## Task description
Report the count of lines in the listing below that include the string "Messages", with no other text.

## Material supplied
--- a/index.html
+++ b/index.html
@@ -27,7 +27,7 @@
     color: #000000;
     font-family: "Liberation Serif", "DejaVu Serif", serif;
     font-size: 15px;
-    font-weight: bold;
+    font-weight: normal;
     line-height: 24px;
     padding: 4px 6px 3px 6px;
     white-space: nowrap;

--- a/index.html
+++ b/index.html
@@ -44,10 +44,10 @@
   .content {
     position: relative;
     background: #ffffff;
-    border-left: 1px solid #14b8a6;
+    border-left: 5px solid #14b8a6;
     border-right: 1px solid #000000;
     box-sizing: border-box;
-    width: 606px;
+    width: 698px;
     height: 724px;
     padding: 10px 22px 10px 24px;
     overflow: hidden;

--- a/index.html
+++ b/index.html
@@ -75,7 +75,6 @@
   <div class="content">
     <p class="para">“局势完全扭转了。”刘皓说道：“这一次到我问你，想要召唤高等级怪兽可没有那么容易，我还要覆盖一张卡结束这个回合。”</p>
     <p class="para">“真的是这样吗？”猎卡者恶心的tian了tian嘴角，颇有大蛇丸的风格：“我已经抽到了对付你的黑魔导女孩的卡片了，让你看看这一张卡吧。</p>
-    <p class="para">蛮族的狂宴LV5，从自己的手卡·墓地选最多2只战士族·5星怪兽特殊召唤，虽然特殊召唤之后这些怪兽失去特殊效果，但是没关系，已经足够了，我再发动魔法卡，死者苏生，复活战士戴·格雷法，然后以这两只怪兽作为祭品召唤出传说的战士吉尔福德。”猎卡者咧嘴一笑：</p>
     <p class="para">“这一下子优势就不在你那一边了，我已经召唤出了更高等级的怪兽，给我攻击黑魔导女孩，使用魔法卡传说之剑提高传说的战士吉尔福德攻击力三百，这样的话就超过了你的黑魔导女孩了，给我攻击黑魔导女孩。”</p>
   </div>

...

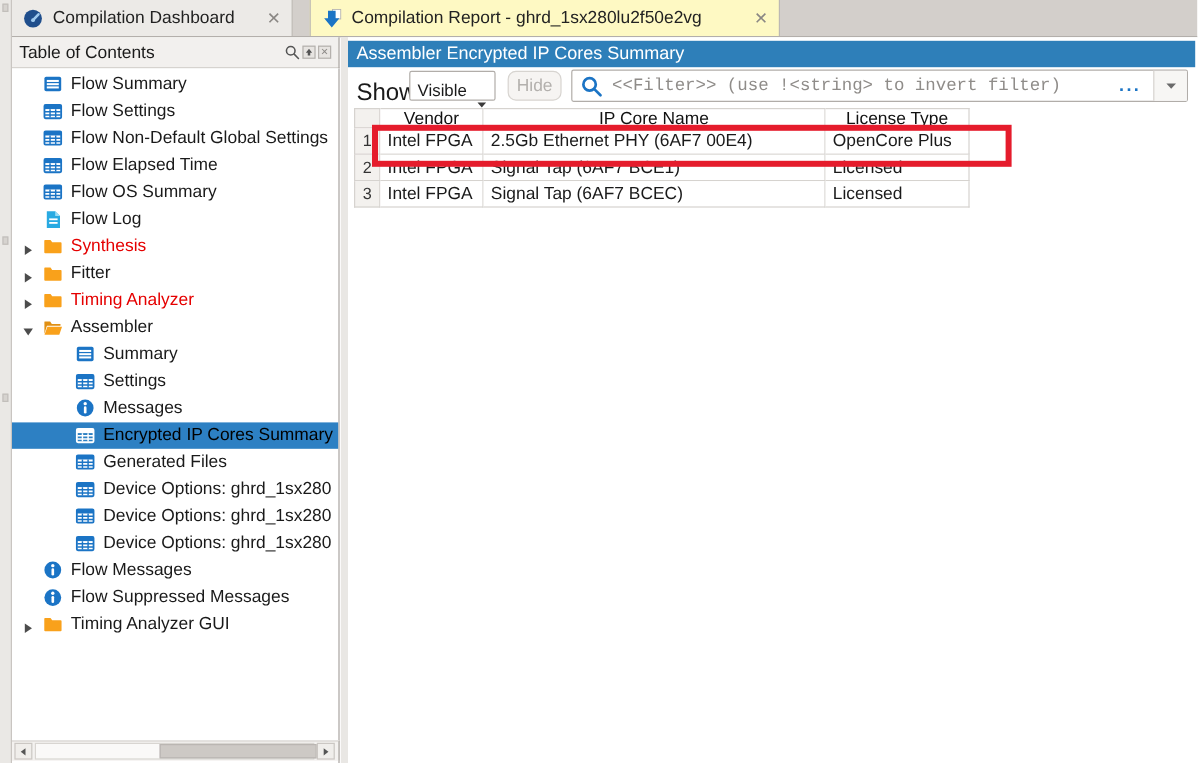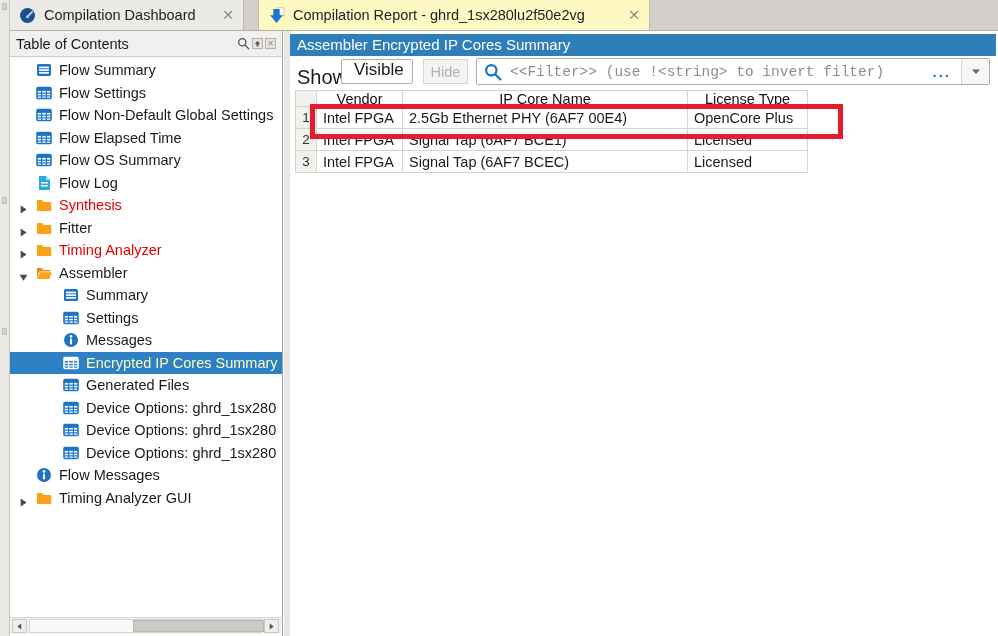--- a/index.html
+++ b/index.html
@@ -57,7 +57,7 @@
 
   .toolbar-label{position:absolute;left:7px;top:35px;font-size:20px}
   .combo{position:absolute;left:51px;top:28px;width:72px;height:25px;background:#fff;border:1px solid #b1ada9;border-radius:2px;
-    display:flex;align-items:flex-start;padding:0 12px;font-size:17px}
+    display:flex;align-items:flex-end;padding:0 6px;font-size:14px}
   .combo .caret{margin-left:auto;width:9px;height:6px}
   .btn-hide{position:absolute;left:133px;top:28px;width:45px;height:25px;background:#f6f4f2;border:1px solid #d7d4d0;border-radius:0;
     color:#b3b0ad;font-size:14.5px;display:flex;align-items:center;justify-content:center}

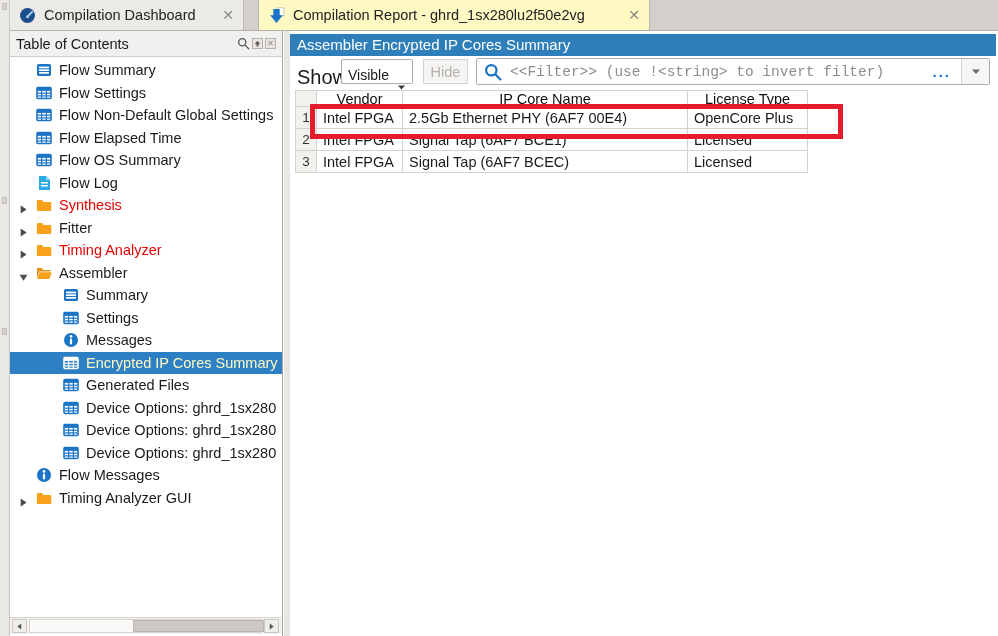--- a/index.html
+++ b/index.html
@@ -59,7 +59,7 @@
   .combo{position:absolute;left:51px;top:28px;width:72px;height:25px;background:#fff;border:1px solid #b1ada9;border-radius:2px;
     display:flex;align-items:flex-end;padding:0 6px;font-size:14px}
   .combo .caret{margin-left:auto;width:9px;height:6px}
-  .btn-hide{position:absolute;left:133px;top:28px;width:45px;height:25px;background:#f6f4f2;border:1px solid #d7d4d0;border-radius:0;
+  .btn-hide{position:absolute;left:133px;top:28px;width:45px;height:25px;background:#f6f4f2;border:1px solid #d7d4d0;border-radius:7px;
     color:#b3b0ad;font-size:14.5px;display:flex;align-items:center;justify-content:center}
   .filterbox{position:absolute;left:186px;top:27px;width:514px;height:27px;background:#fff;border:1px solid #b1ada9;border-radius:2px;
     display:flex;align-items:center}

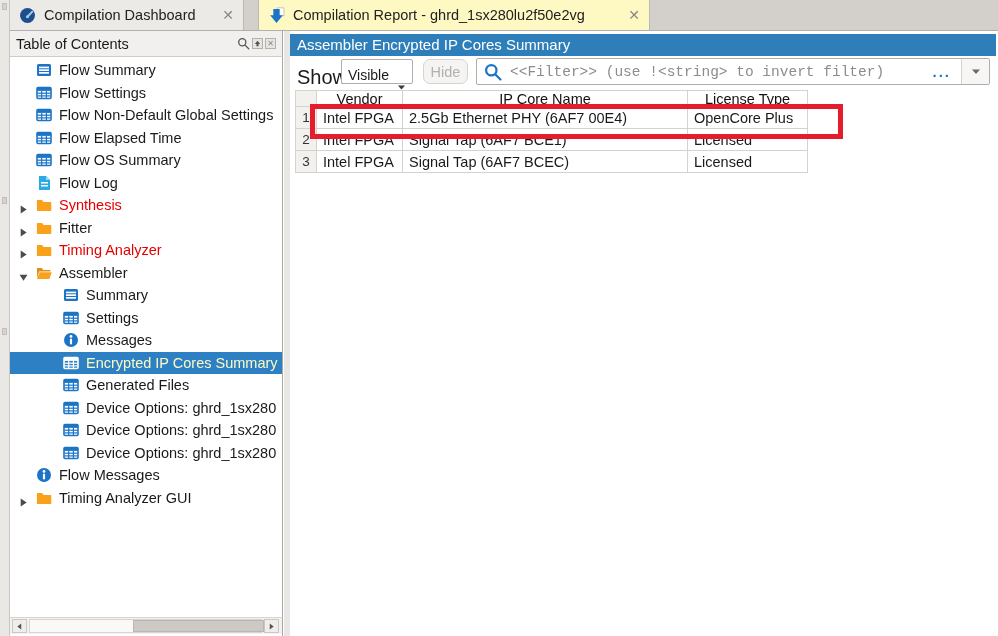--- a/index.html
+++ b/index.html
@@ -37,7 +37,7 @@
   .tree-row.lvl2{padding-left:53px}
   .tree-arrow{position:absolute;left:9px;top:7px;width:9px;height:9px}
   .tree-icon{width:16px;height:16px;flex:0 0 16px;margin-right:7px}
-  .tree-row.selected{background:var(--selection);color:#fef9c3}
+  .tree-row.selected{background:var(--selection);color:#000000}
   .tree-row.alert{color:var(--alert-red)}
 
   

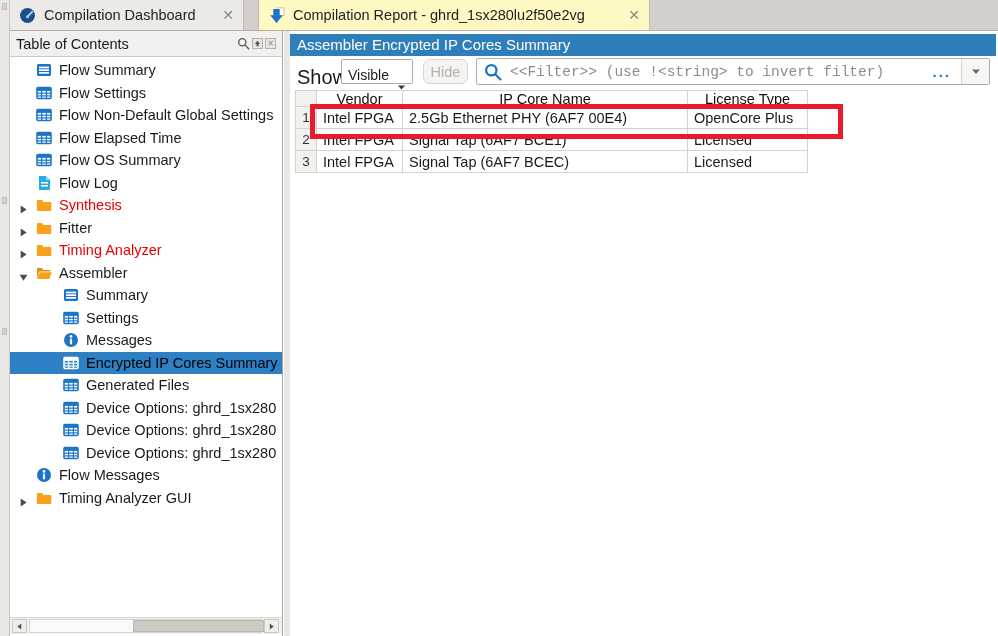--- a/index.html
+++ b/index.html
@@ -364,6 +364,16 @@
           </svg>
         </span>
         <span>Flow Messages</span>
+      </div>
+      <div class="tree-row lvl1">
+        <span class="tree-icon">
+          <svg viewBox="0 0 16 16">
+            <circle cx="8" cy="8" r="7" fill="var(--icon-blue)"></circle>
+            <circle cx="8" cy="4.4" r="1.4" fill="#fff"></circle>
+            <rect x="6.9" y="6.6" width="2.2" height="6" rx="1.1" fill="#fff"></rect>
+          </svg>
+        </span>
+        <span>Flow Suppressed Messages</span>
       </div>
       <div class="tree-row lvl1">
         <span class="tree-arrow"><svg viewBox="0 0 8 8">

## Exercise answer
2